Despite being drafted to the National Basketball Association, Stewart elected to return to Richmond for his senior season. His scoring diminished to 26.5 points per game, but that is largely because a new teammate, Bob McCurdy, was also a high volume scorer. McCurdy and Stewart led the Spiders to a 16–12 overall record (10–4 in conference play), and the team finished second place in the SoCon. In the 1974 Southern Conference tournament championship game, the Spiders lost to Furman by two points, narrowly missing out on an NCAA tournament berth. Stewart was named the Tournament MVP. The 1973–74 season was the first winning record for Richmond in 16 years. The school was so grateful for being relevant in basketball again that the city proclaimed an "Aron Stewart Day" after the season ended. In addition to 26.5 points he also averaged 12 rebounds per game. In his forty-fourth and final collegiate game as a Richmond Spider, Stewart scored 28 points and grabbed 15 rebounds against William & Mary. Although he did not repeat as the SoCon Player of the Year, he was named a First Team All-SoCon and All-American performer for the second consecutive season.
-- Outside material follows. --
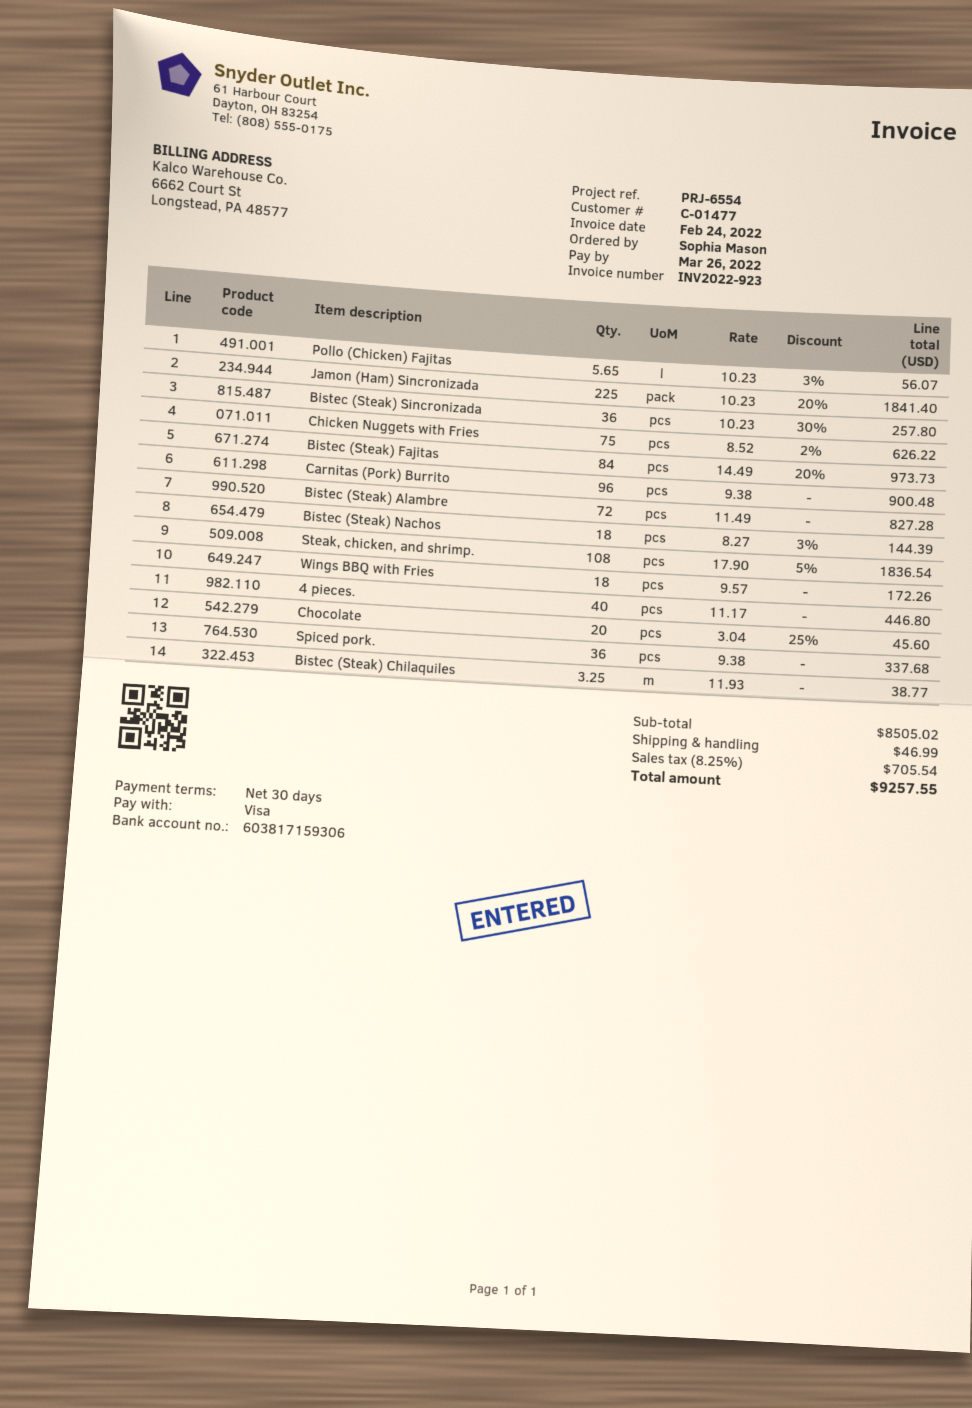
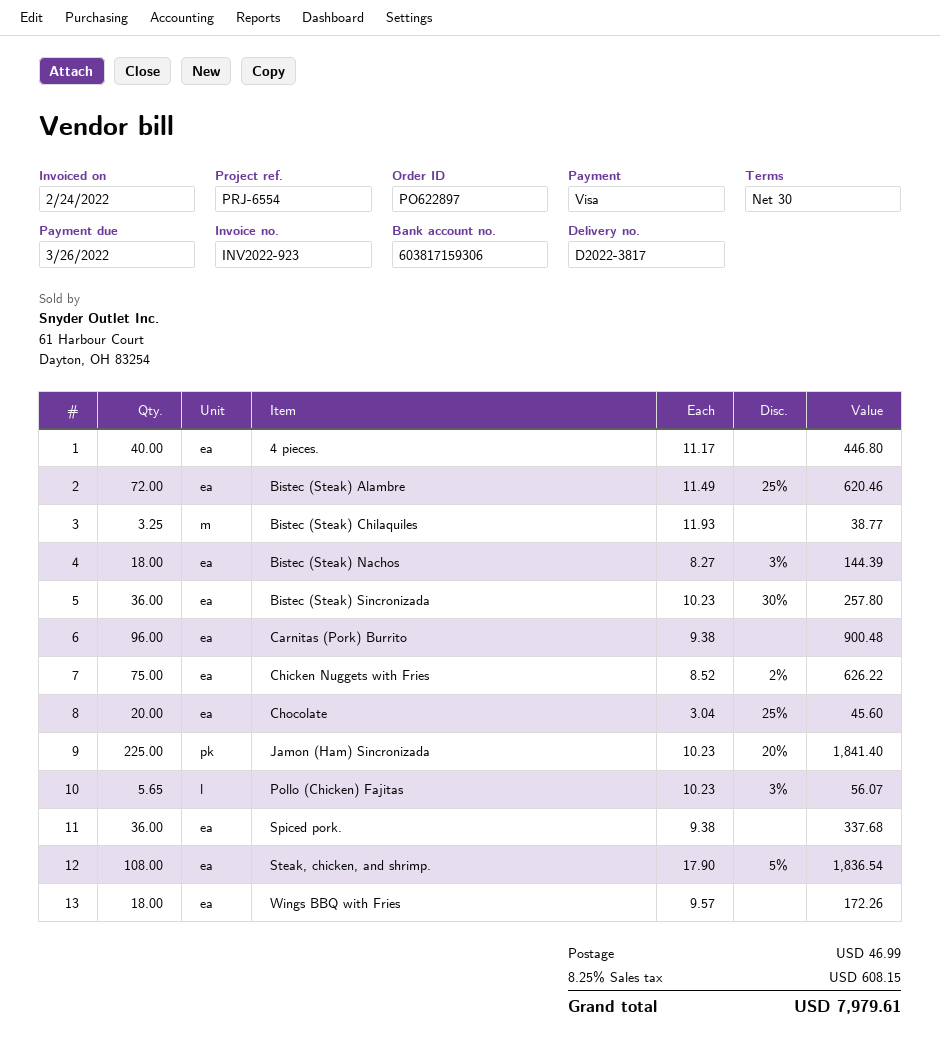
Bistec (Steak) Fajitas: 84 x 14.49 - 20% = 973.73 -> none
Bistec (Steak) Alambre: 72 x 11.49 = 827.28 -> 72 x 11.49 - 25% = 620.46
tax: 8.25% = 705.54 -> 8.25% = 608.15
total: 9257.55 -> 7979.61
Following his senior season, he was taken in both the 1974 NBA draft as well as the 1974 American Basketball Association Draft. The NBA's Cleveland Cavaliers took him in the sixth round (93rd overall) while the Virginia Squires selected him in the ABA Draft.

==Post college==
The Cavaliers did not sign Stewart and the Squires cut him, so he took his game overseas to play professionally. He says that he "didn't like it" thus he returned to Richmond and began working in sales; at one point he was also employed by Philip Morris. In the late 1980s, Stewart joined the Richmond Behavioral Health Authority, helping to counsel those with long-standing mental illnesses.

In 2010, the University of Richmond inducted him into their athletics hall of fame. Three years later, in January 2013, the school announced their men's basketball "All-Time Team" and Stewart was one of the 16 honorees.

Stewart died on February 20, 2026, at the age of 75.